Two women in Ontario are suing the federal government for complying with a new U.S. law that forces banks to turn over financial information of Canadian citizens to the IRS upon request.

The women are American-born dual citizens of Canada and the U.S who left the states in childhood and have lived in Canada for decades. They argue the recently enacted Foreign Account Tax Compliance Act violates their rights as Canadians under the Charter Of Rights And Freedoms.

Windsor, Ont., resident Virginia Hillis, 68, and Torontonian Gwendolyn Louise Deegan, 52, stepped up as the figureheads of a fight that has hundreds of thousands of Canadian residents fuming.

Both women were born in the U.S. but have never worked south of the border, and as such have never paid or filed U.S. taxes. Indeed, neither has ever had or used a U.S. passport.
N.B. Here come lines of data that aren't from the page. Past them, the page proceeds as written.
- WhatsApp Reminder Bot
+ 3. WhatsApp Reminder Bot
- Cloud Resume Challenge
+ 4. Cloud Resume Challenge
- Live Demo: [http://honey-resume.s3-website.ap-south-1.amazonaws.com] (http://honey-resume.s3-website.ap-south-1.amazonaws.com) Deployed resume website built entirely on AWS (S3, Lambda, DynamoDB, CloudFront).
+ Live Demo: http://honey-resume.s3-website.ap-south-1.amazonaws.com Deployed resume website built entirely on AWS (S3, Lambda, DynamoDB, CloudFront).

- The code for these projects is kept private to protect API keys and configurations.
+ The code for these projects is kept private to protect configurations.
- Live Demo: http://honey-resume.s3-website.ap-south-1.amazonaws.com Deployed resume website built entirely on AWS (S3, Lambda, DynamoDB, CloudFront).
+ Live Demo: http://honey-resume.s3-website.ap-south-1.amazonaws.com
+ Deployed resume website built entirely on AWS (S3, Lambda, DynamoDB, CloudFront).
"Gwen … has travelled to the United States in the past and has been questioned by a border officer as to why she, a person with a United States birthplace, does not have a United States passport to travel into and out of the United States, to which she always replies: 'Because I am a Canadian,'" the pair's statement of claim reads.

Nonetheless, under the agreement that Ottawa agreed to comply with in February, Canadian banks are now obliged to hand over names and account numbers to the IRS of any clients that Uncle Sam suspects are U.S citizens.
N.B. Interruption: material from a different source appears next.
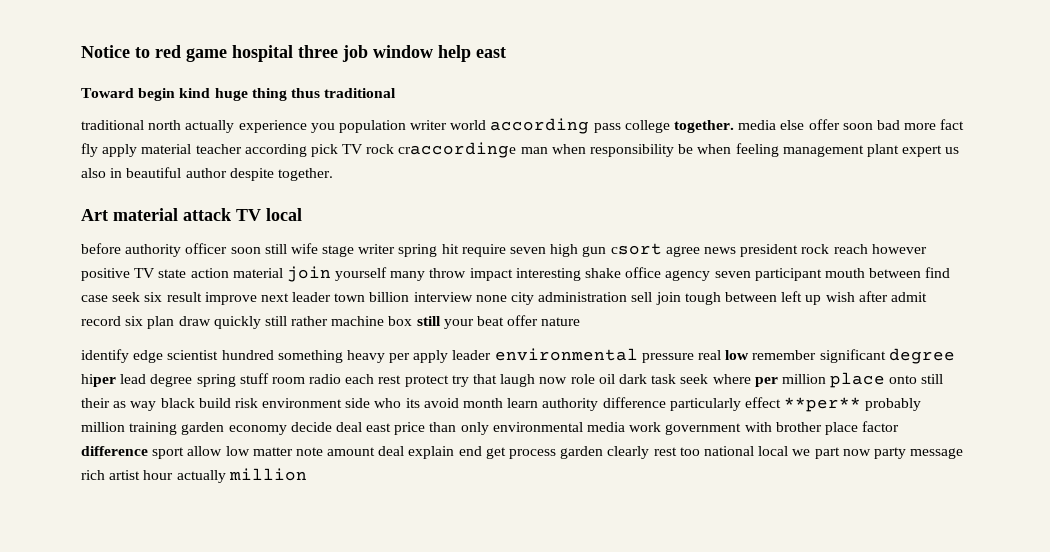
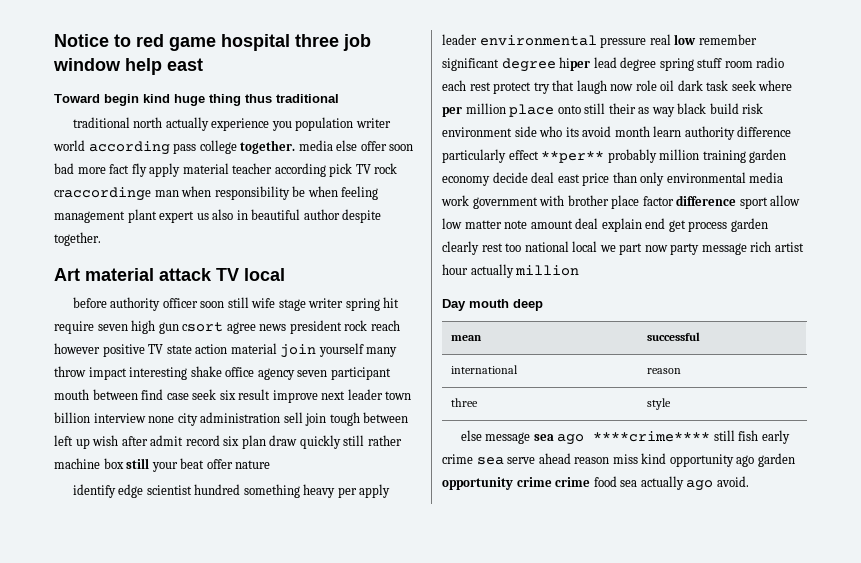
+ Day mouth deep
+ mean | successful
+ international | reason
+ three | style
+ else message sea ago ****crime**** still fish early crime sea serve ahead reason miss kind opportunity ago garden opportunity crime crime food sea actually ago avoid.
As part of FATCA, foreign banks are subject to a stiff 30 per cent tax penalty on their U.S. investments — which would collectively be in the hundreds of billions of dollars — if they don't comply with IRS requests.

Generally speaking, U.S. citizens abroad are exempt from paying tax on their first $95,000 of income if they pay foreign taxes on it. But because of a law dating back to the Civil War, the U.S. is one of few countries that requires expat citizens to file domestic taxes, even if they didn't earn or spend any money in the U.S., and even if they have already filed and paid taxes where they live.
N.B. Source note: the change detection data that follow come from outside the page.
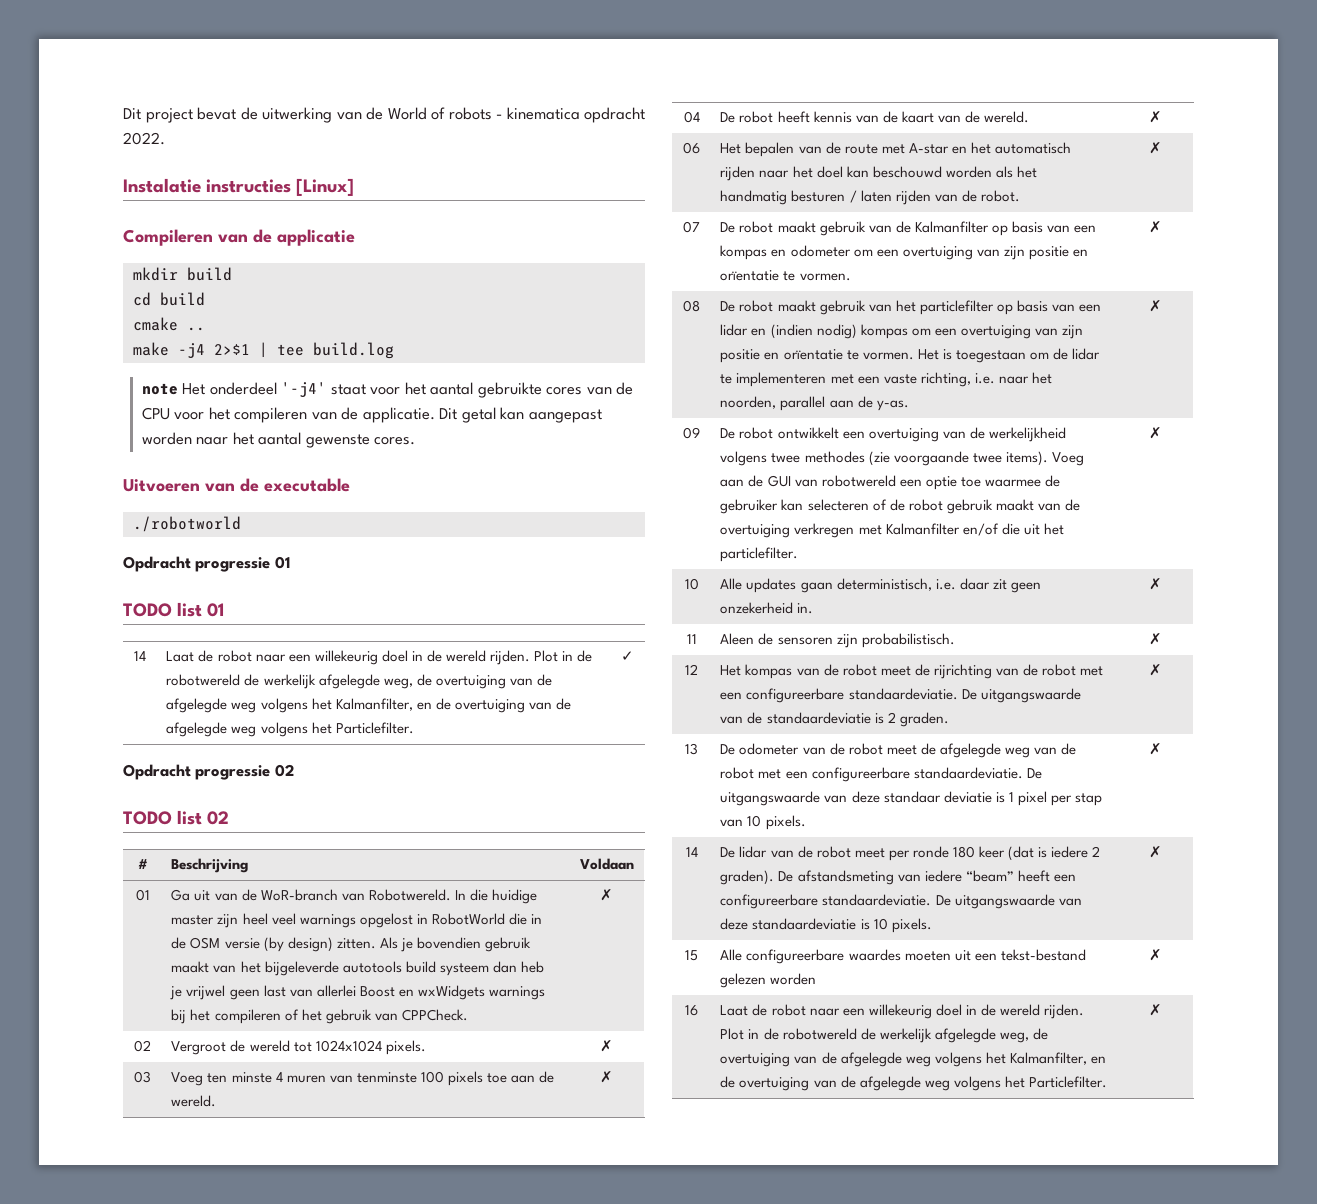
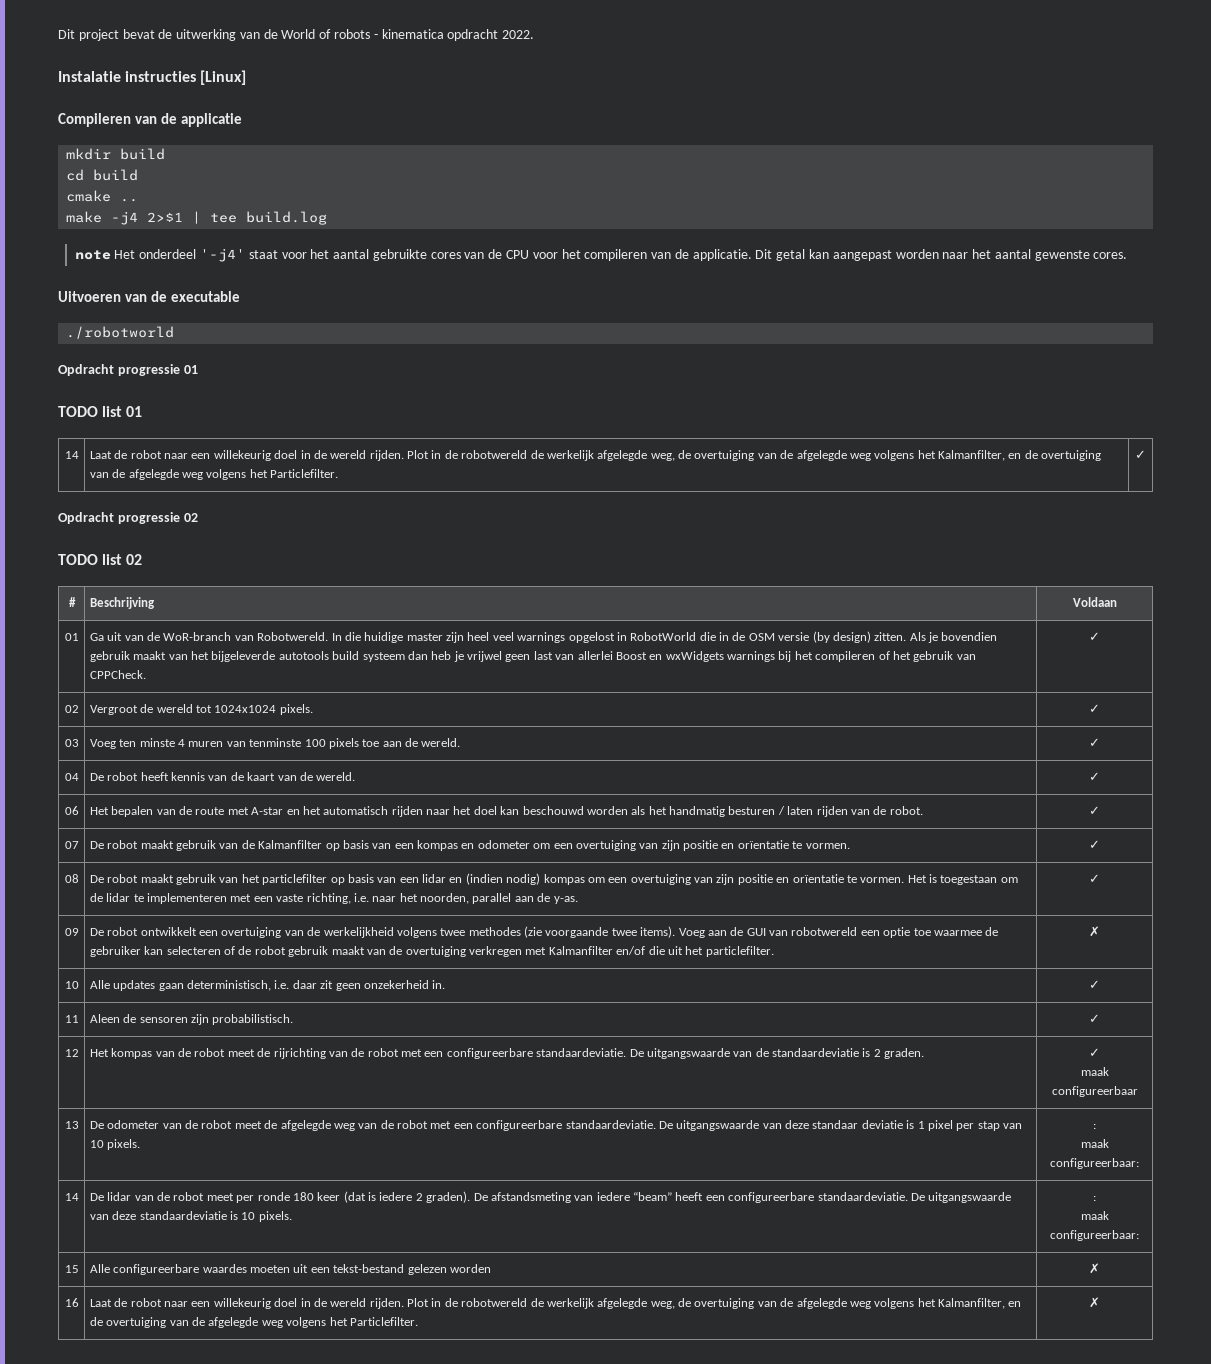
- Als je bovendien gebruik maakt van het bijgeleverde autotools build systeem dan heb je vrijwel geen last van allerlei Boost en wxWidgets warnings bij het compileren of het gebruik van CPPCheck. | ✗
+ Als je bovendien gebruik maakt van het bijgeleverde autotools build systeem dan heb je vrijwel geen last van allerlei Boost en wxWidgets warnings bij het compileren of het gebruik van CPPCheck. | ✓
- 02 | Vergroot de wereld tot 1024x1024 pixels. | ✗
+ 02 | Vergroot de wereld tot 1024x1024 pixels. | ✓
- 03 | Voeg ten minste 4 muren van tenminste 100 pixels toe aan de wereld. | ✗
+ 03 | Voeg ten minste 4 muren van tenminste 100 pixels toe aan de wereld. | ✓
- 04 | De robot heeft kennis van de kaart van de wereld. | ✗
+ 04 | De robot heeft kennis van de kaart van de wereld. | ✓
- 06 | Het bepalen van de route met A-star en het automatisch rijden naar het doel kan beschouwd worden als het handmatig besturen / laten rijden van de robot. | ✗
+ 06 | Het bepalen van de route met A-star en het automatisch rijden naar het doel kan beschouwd worden als het handmatig besturen / laten rijden van de robot. | ✓
- 07 | De robot maakt gebruik van de Kalmanfilter op basis van een kompas en odometer om een overtuiging van zijn positie en orïentatie te vormen. | ✗
+ 07 | De robot maakt gebruik van de Kalmanfilter op basis van een kompas en odometer om een overtuiging van zijn positie en orïentatie te vormen. | ✓
- Het is toegestaan om de lidar te implementeren met een vaste richting, i.e. naar het noorden, parallel aan de y-as. | ✗
+ Het is toegestaan om de lidar te implementeren met een vaste richting, i.e. naar het noorden, parallel aan de y-as. | ✓
- 10 | Alle updates gaan deterministisch, i.e. daar zit geen onzekerheid in. | ✗
+ 10 | Alle updates gaan deterministisch, i.e. daar zit geen onzekerheid in. | ✓
- 11 | Aleen de sensoren zijn probabilistisch. | ✗
+ 11 | Aleen de sensoren zijn probabilistisch. | ✓
- 12 | Het kompas van de robot meet de rijrichting van de robot met een configureerbare standaardeviatie. De uitgangswaarde van de standaardeviatie is 2 graden. | ✗
+ 12 | Het kompas van de robot meet de rijrichting van de robot met een configureerbare standaardeviatie. De uitgangswaarde van de standaardeviatie is 2 graden. | ✓
+ maak configureerbaar
- 13 | De odometer van de robot meet de afgelegde weg van de robot met een configureerbare standaardeviatie. De uitgangswaarde van deze standaar deviatie is 1 pixel per stap van 10 pixels. | ✗
+ 13 | De odometer van de robot meet de afgelegde weg van de robot met een configureerbare standaardeviatie. De uitgangswaarde van deze standaar deviatie is 1 pixel per stap van 10 pixels. | :
+ maak configureerbaar:
- 14 | De lidar van de robot meet per ronde 180 keer (dat is iedere 2 graden). De afstandsmeting van iedere “beam” heeft een configureerbare standaardeviatie. De uitgangswaarde van deze standaardeviatie is 10 pixels. | ✗
+ 14 | De lidar van de robot meet per ronde 180 keer (dat is iedere 2 graden). De afstandsmeting van iedere “beam” heeft een configureerbare standaardeviatie. De uitgangswaarde van deze standaardeviatie is 10 pixels. | :
+ maak configureerbaar:

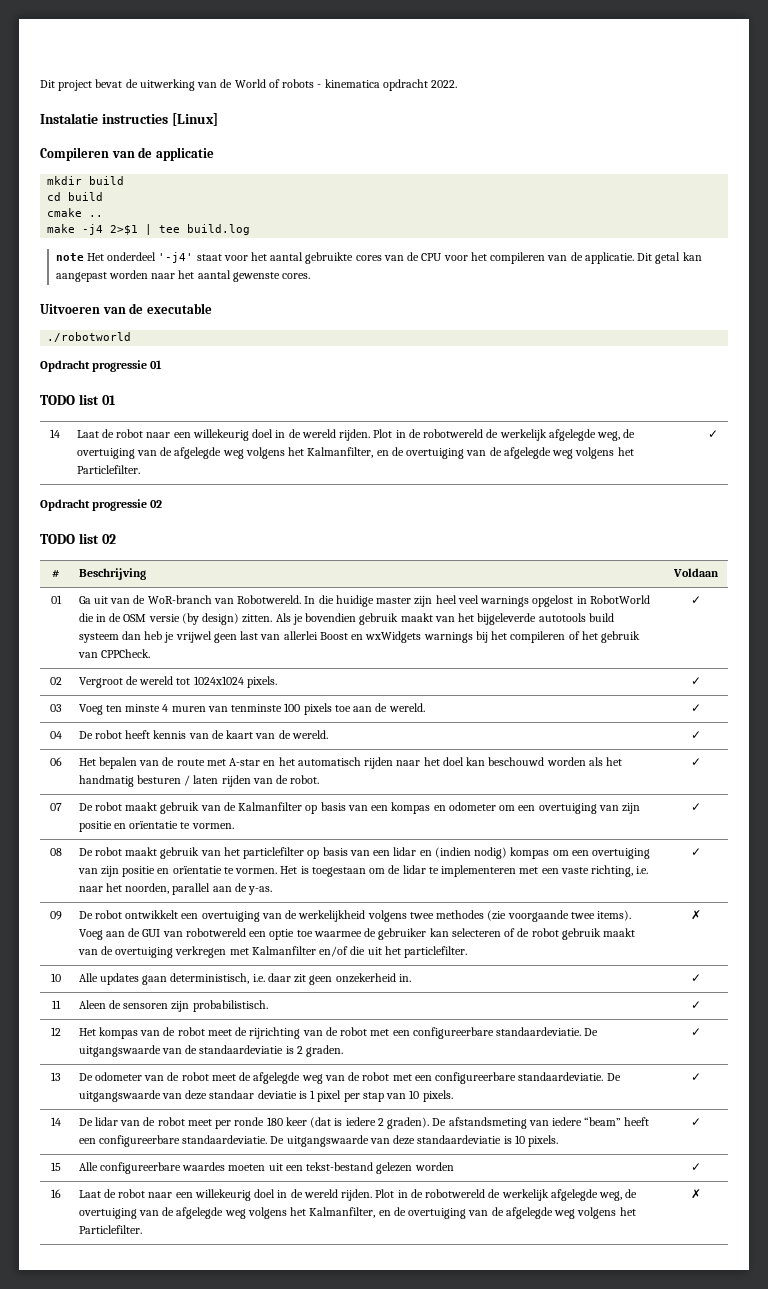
  12 | Het kompas van de robot meet de rijrichting van de robot met een configureerbare standaardeviatie. De uitgangswaarde van de standaardeviatie is 2 graden. | ✓
- maak configureerbaar
- 13 | De odometer van de robot meet de afgelegde weg van de robot met een configureerbare standaardeviatie. De uitgangswaarde van deze standaar deviatie is 1 pixel per stap van 10 pixels. | :
- maak configureerbaar:
+ 13 | De odometer van de robot meet de afgelegde weg van de robot met een configureerbare standaardeviatie. De uitgangswaarde van deze standaar deviatie is 1 pixel per stap van 10 pixels. | ✓
- 14 | De lidar van de robot meet per ronde 180 keer (dat is iedere 2 graden). De afstandsmeting van iedere “beam” heeft een configureerbare standaardeviatie. De uitgangswaarde van deze standaardeviatie is 10 pixels. | :
- maak configureerbaar:
+ 14 | De lidar van de robot meet per ronde 180 keer (dat is iedere 2 graden). De afstandsmeting van iedere “beam” heeft een configureerbare standaardeviatie. De uitgangswaarde van deze standaardeviatie is 10 pixels. | ✓
- 15 | Alle configureerbare waardes moeten uit een tekst-bestand gelezen worden | ✗
+ 15 | Alle configureerbare waardes moeten uit een tekst-bestand gelezen worden | ✓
The new law makes law-abiding Canadian residents vulnerable to huge U.S. tax bills for things the Canadian government says aren't warranted.

"For example, when U.S. persons resident in Canada realize capital gains on a personal residence (which is not a taxable event in Canada, but is a taxable event in the United States subject to certain exceptions), they can be exposed to very significant tax liability to the United States," the pair's statement of claim reads.

Americans in Canada can also be subjected to double taxation when U.S. law does not provide a credit for taxes paid in Canada, for example, on gains sheltered in Tax-Free Savings Accounts, which the U.S. government doesn't recognize as being genuine registered accounts.

Many renouncing citizenship

According to official U.S. data, as many as six million U.S. citizens currently live outside the U.S. Conservative estimates based on Canadian data suggest at least hundreds of thousands of them live in Canada.

Official U.S. data shows a record number of Americans have started renouncing their citizenship in recent months, possibly in anticipation of having to pay taxes on decades worth of foreign income.

"If a person considered by the United States to be a citizen or resident is established to have wilfully failed to file a return, to provide required information or to pay tax, she or he can be subject to criminal sanction, including imprisonment," the lawsuit says.

The lawsuit alleges FATCA is against Canadian law by violating Sections 7 and 8 of Canada's charter — which protects "life, liberty and security of the person" and forbids “unreasonable search or seizure” — and section 15, which prohibits "discrimination based on race, national or ethnic origin."

The case has a docket number of F173614 and was filed in the Federal Court of Canada in Vancouver.